▶ _Exercise material_:
Content starts

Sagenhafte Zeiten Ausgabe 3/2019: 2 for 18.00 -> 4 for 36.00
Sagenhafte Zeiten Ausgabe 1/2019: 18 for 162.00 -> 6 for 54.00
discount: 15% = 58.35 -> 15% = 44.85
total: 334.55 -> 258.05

Content ends
Content starts

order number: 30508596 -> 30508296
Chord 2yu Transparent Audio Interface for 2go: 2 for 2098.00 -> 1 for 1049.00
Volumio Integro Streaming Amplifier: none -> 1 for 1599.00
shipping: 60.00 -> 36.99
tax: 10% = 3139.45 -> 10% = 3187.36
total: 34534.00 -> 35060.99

Content ends

▶ _Exercise details_: Please, from the material above, copy only the lines from the line with "Sagenhafte Zeiten Ausgabe 3/2019: 2" up to and including the line with "total: 334.55 -> 258.05", exactly as written.

▶ _Solution to this problem_:
Sagenhafte Zeiten Ausgabe 3/2019: 2 for 18.00 -> 4 for 36.00
Sagenhafte Zeiten Ausgabe 1/2019: 18 for 162.00 -> 6 for 54.00
discount: 15% = 58.35 -> 15% = 44.85
total: 334.55 -> 258.05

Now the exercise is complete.